**Exercise details**
Look through the data below and, wherever a line carries the word "order", please copy that line.
+++ Given data
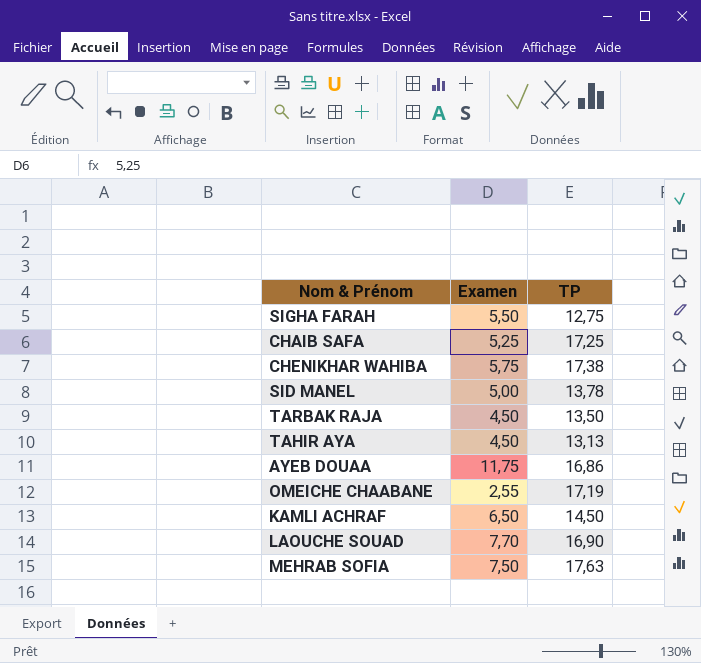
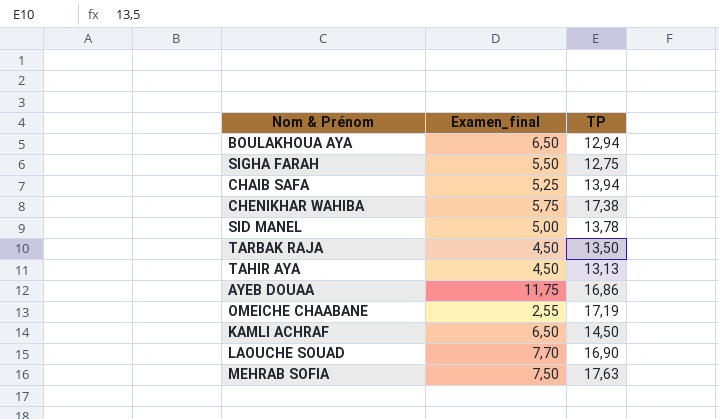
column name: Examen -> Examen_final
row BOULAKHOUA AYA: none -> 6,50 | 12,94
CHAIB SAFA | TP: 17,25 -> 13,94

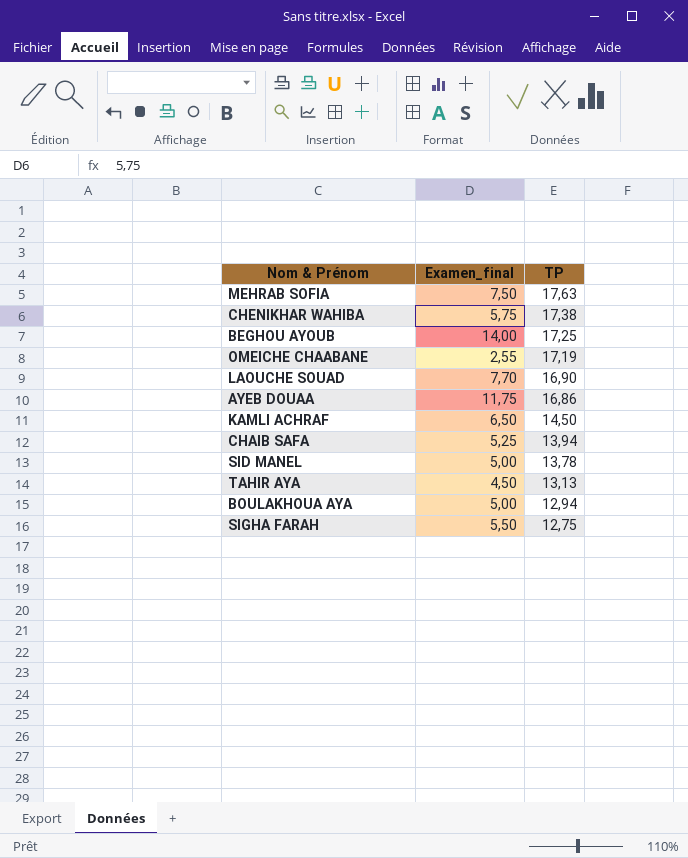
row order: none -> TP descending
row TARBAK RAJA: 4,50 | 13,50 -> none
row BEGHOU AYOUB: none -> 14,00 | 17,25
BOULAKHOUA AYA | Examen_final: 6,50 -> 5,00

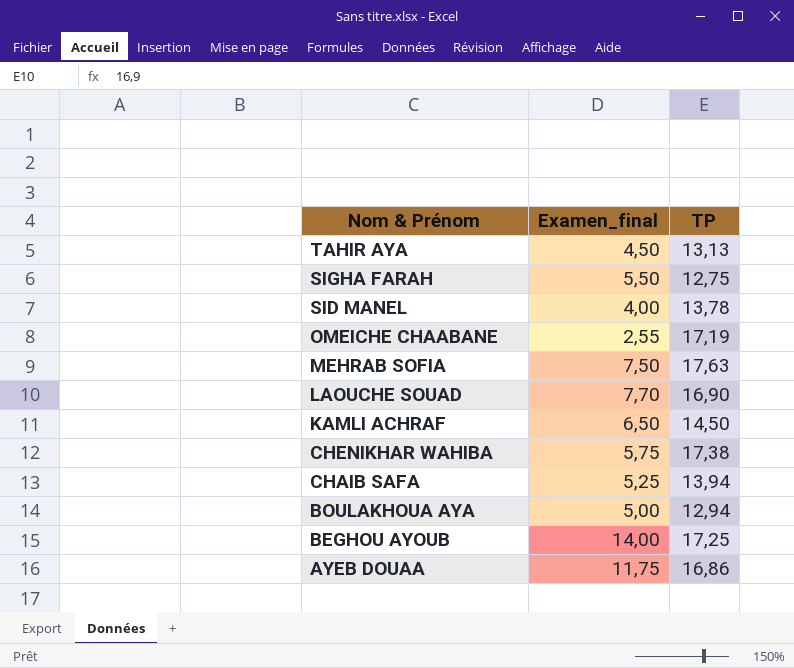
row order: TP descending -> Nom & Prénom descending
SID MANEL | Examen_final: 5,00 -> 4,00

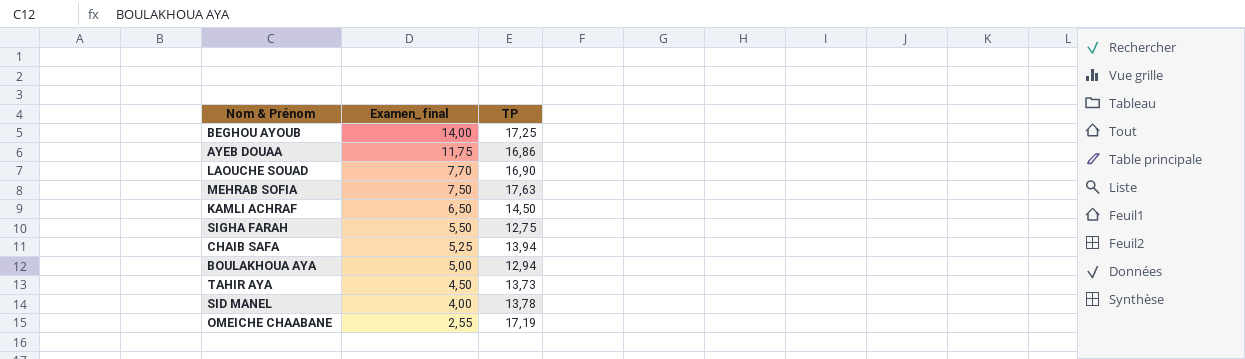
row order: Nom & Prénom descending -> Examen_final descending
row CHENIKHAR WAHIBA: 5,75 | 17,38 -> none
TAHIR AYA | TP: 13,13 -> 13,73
++++++
**Exercise answer**
row order: none -> TP descending
row order: TP descending -> Nom & Prénom descending
row order: Nom & Prénom descending -> Examen_final descending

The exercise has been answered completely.